From the entries below, write out exactly the lines between the line holding "color: #a16207 ->" and the line holding "html: <div>Error Bars</div>", inclusive, excluding any pictures.

*** DATASET ***

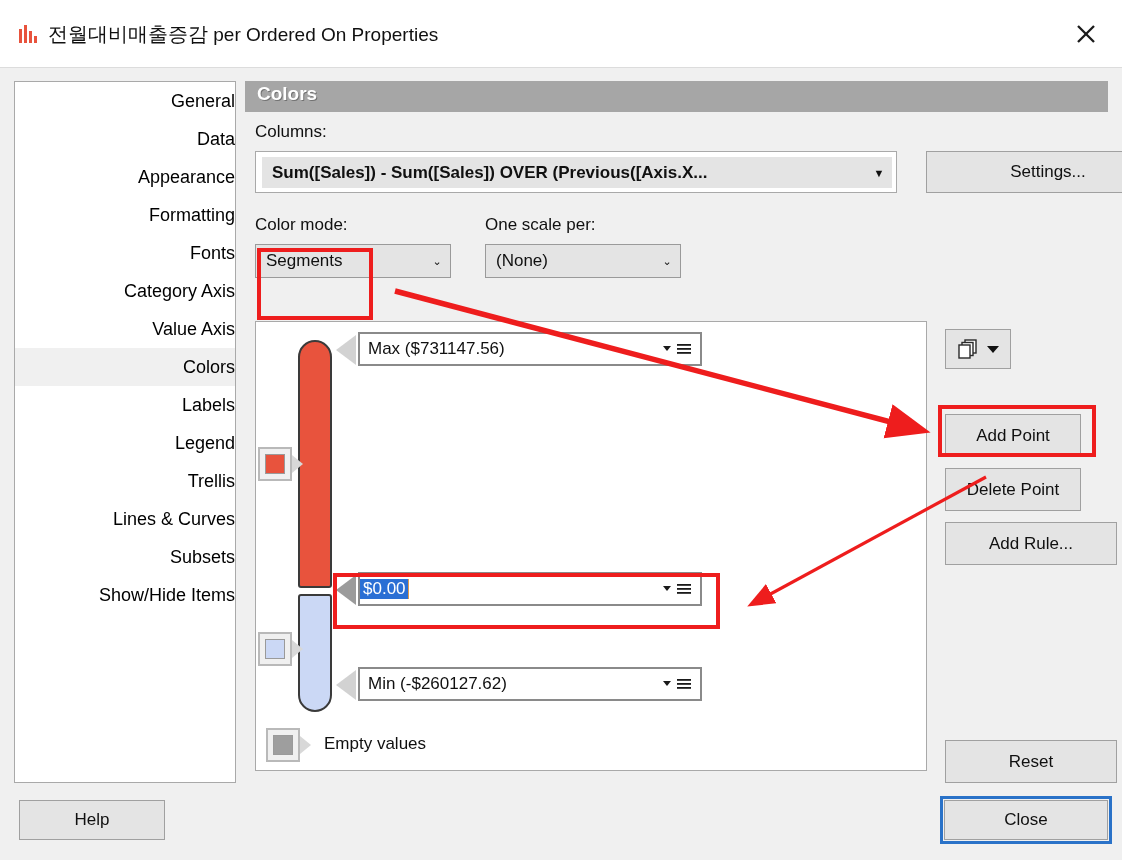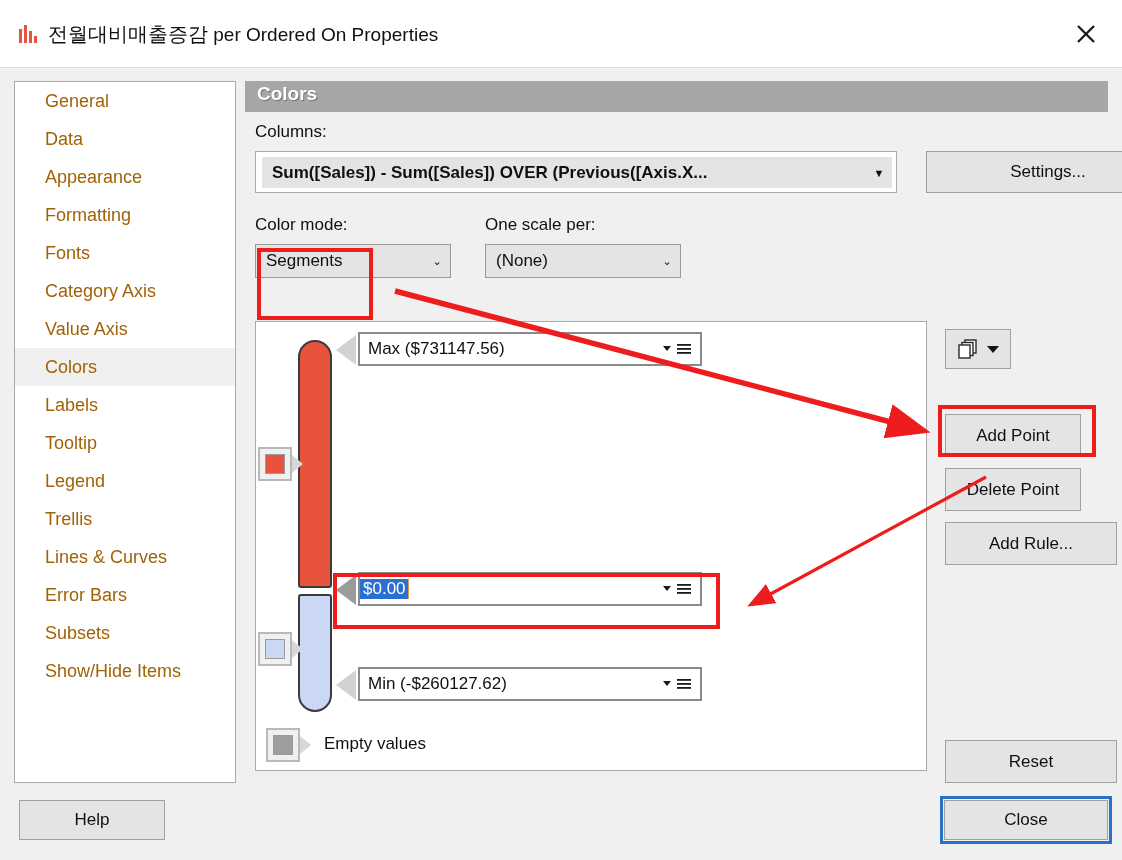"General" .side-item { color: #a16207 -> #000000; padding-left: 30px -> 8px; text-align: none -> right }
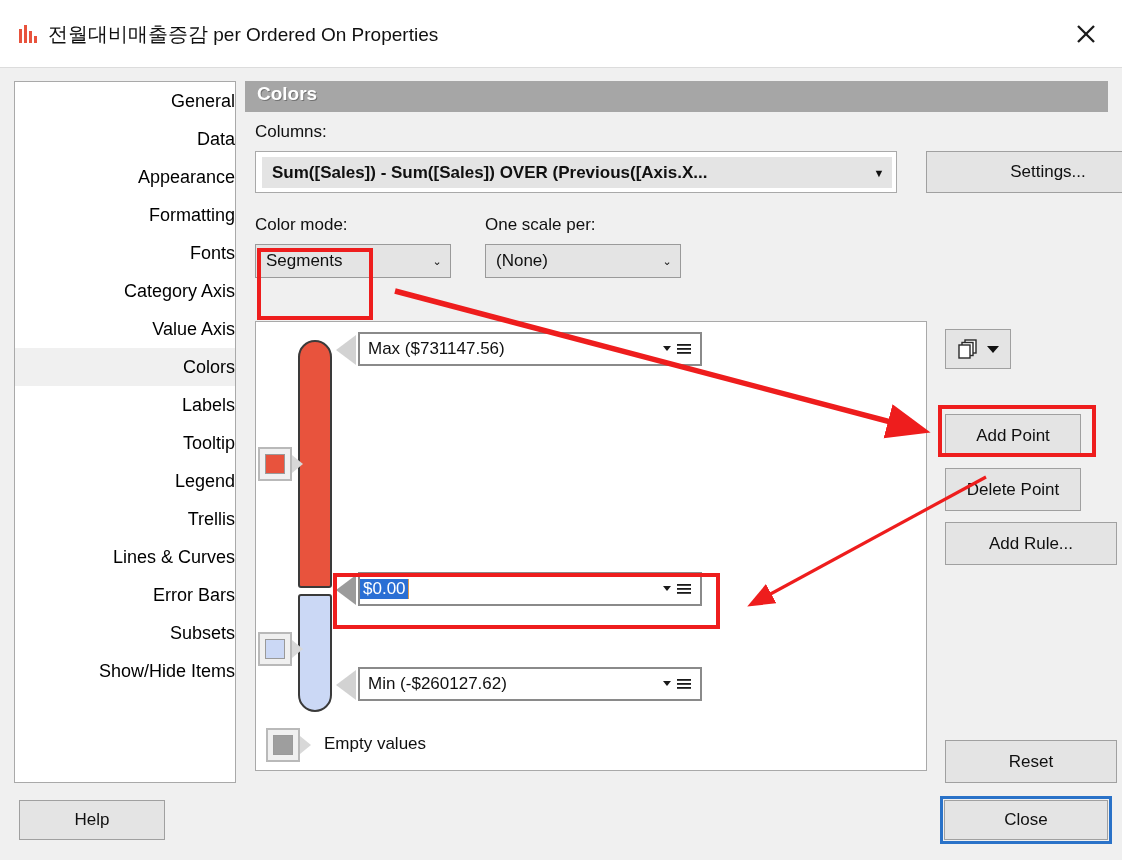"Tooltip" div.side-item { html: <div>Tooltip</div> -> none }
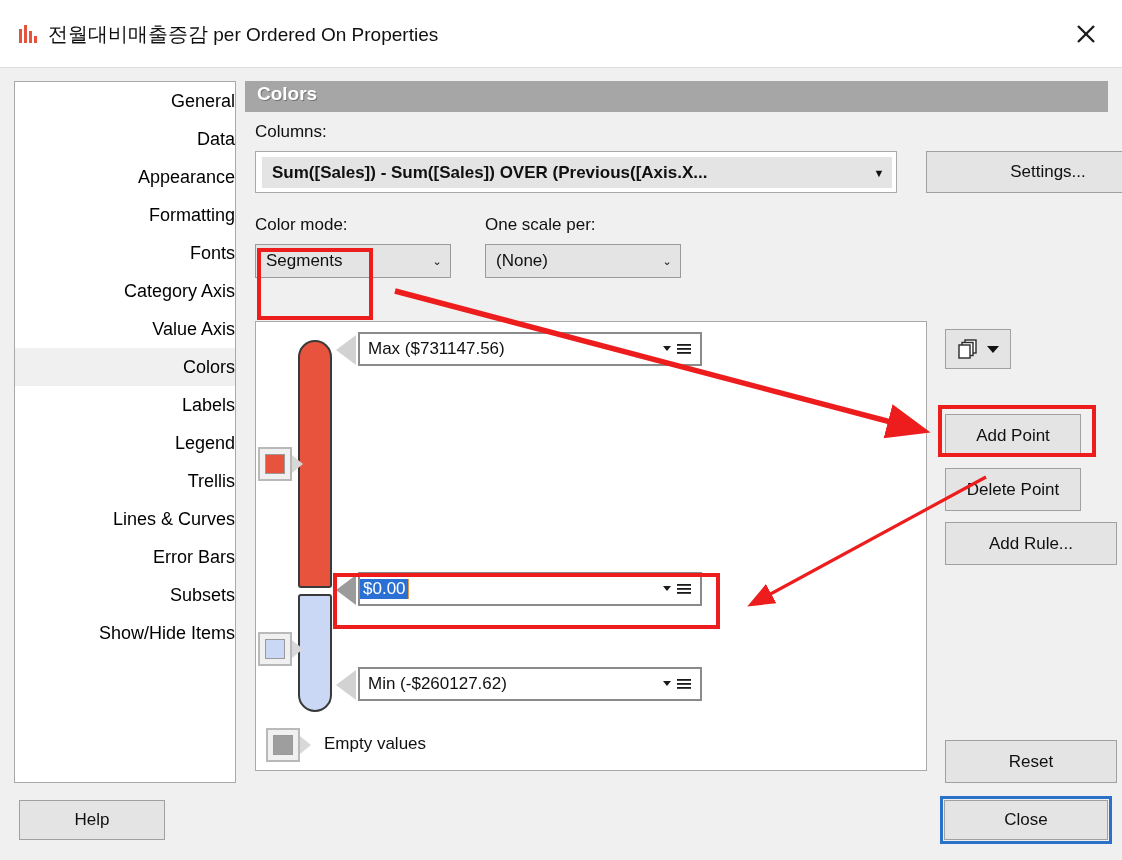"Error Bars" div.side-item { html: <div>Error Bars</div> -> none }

*** End of DATASET ***
*** DATASET ***

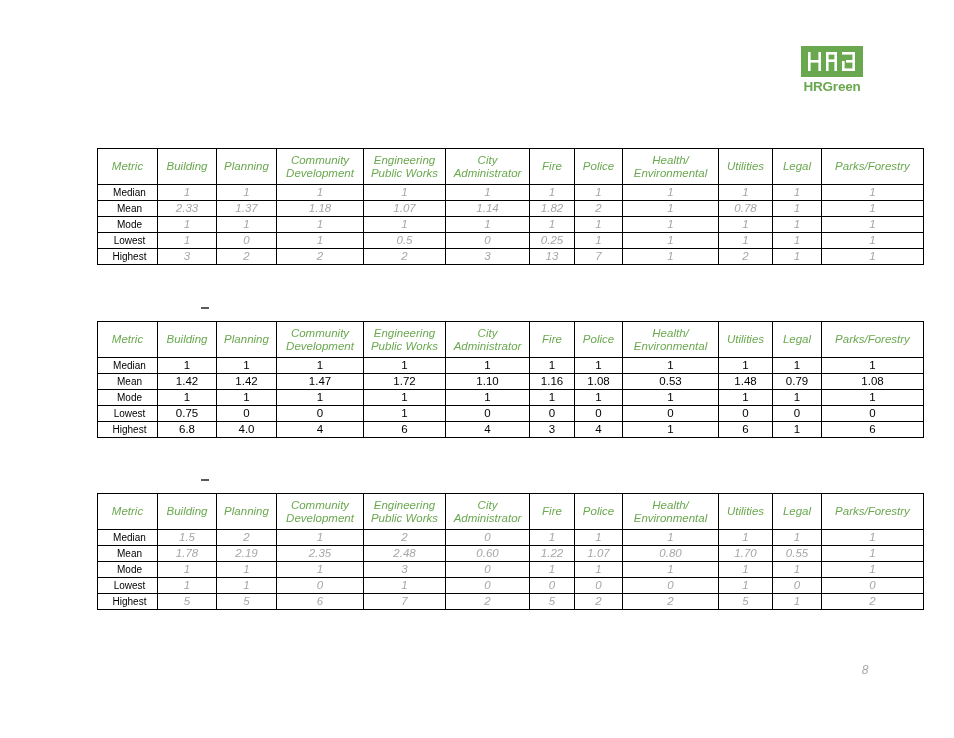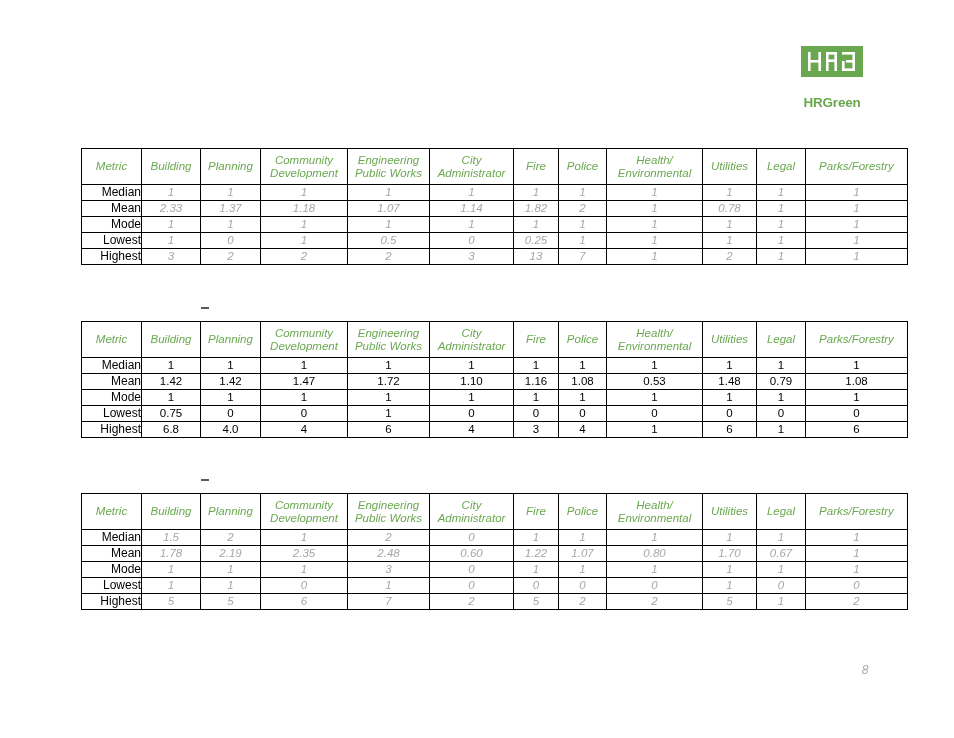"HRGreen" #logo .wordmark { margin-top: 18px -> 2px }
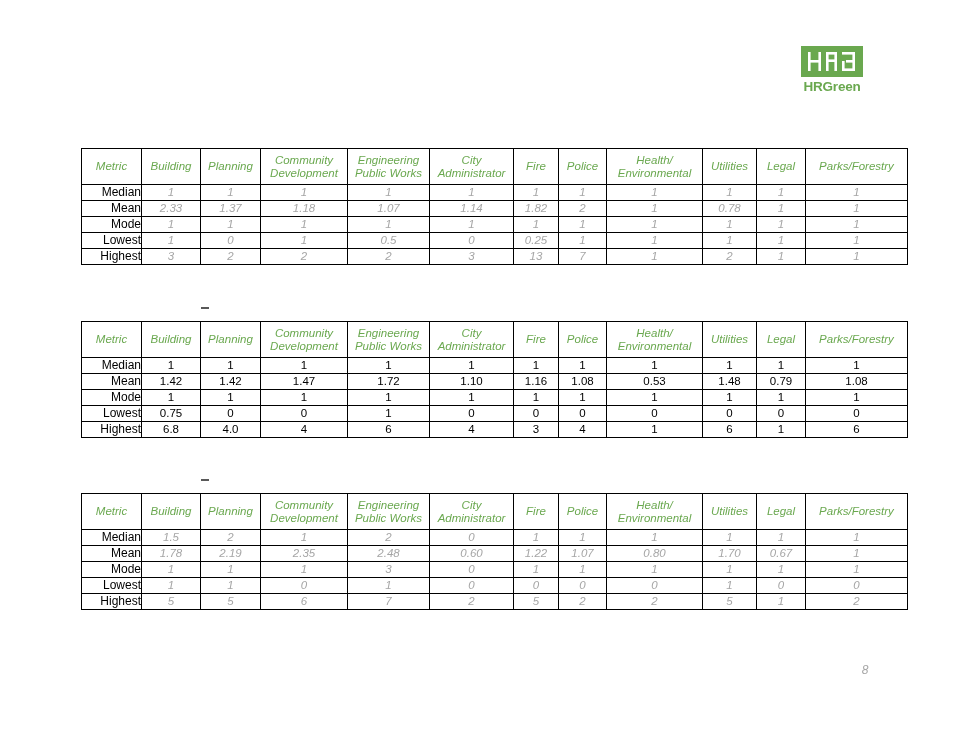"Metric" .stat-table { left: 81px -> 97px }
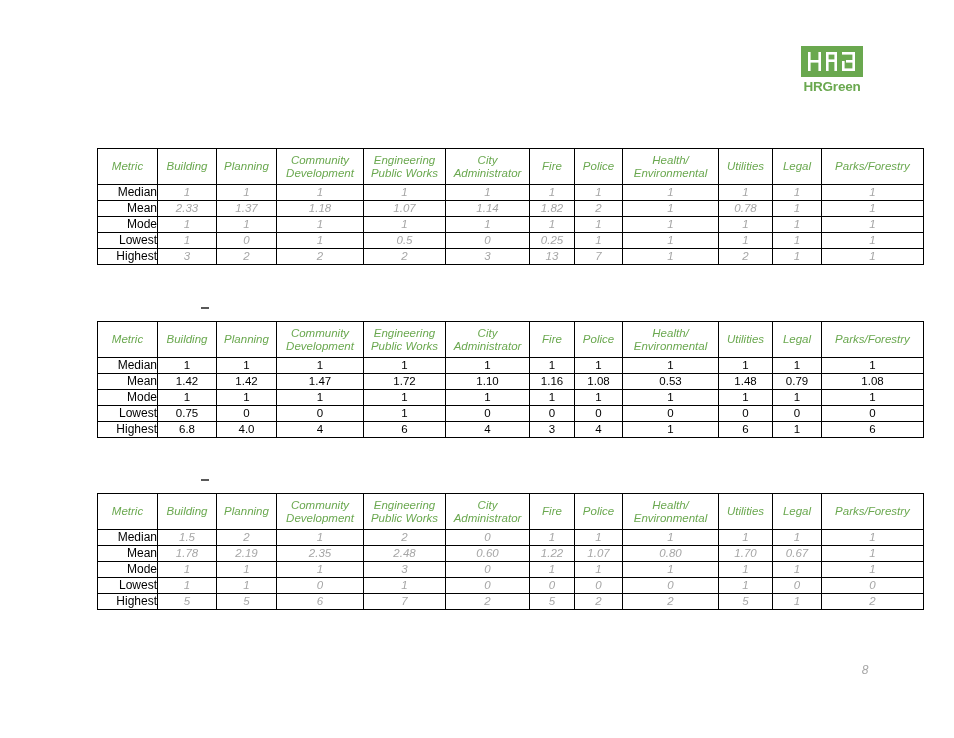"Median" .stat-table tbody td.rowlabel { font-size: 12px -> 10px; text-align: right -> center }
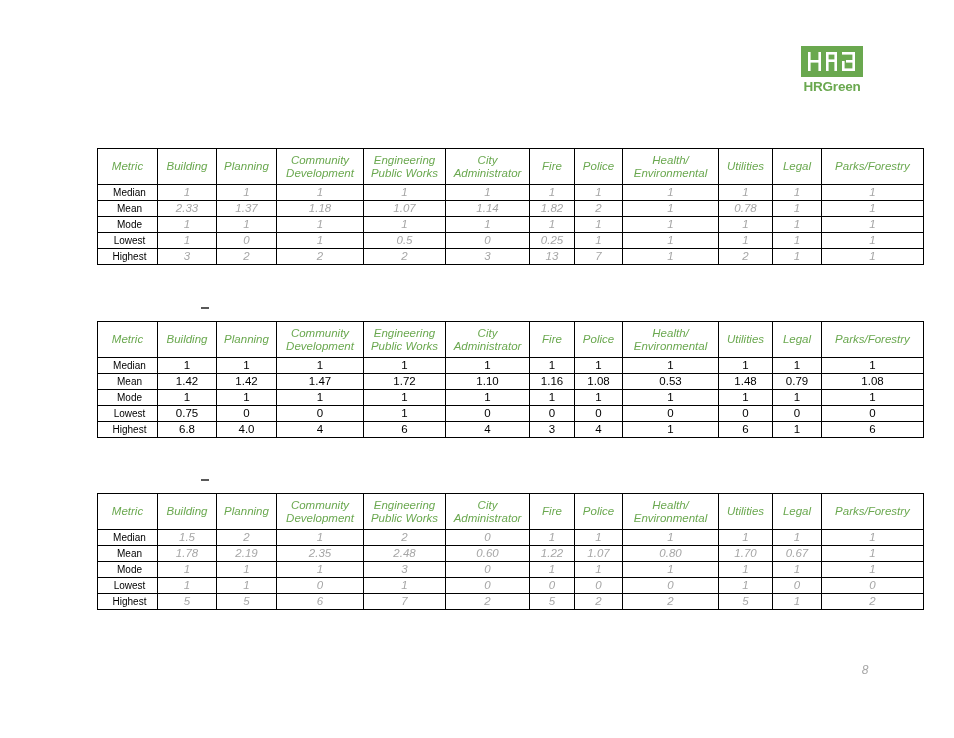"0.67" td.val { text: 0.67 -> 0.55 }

*** End of DATASET ***

EXERCISE SOLUTION
"General" .side-item { color: #a16207 -> #000000; padding-left: 30px -> 8px; text-align: none -> right }
"Tooltip" div.side-item { html: <div>Tooltip</div> -> none }
"Error Bars" div.side-item { html: <div>Error Bars</div> -> none }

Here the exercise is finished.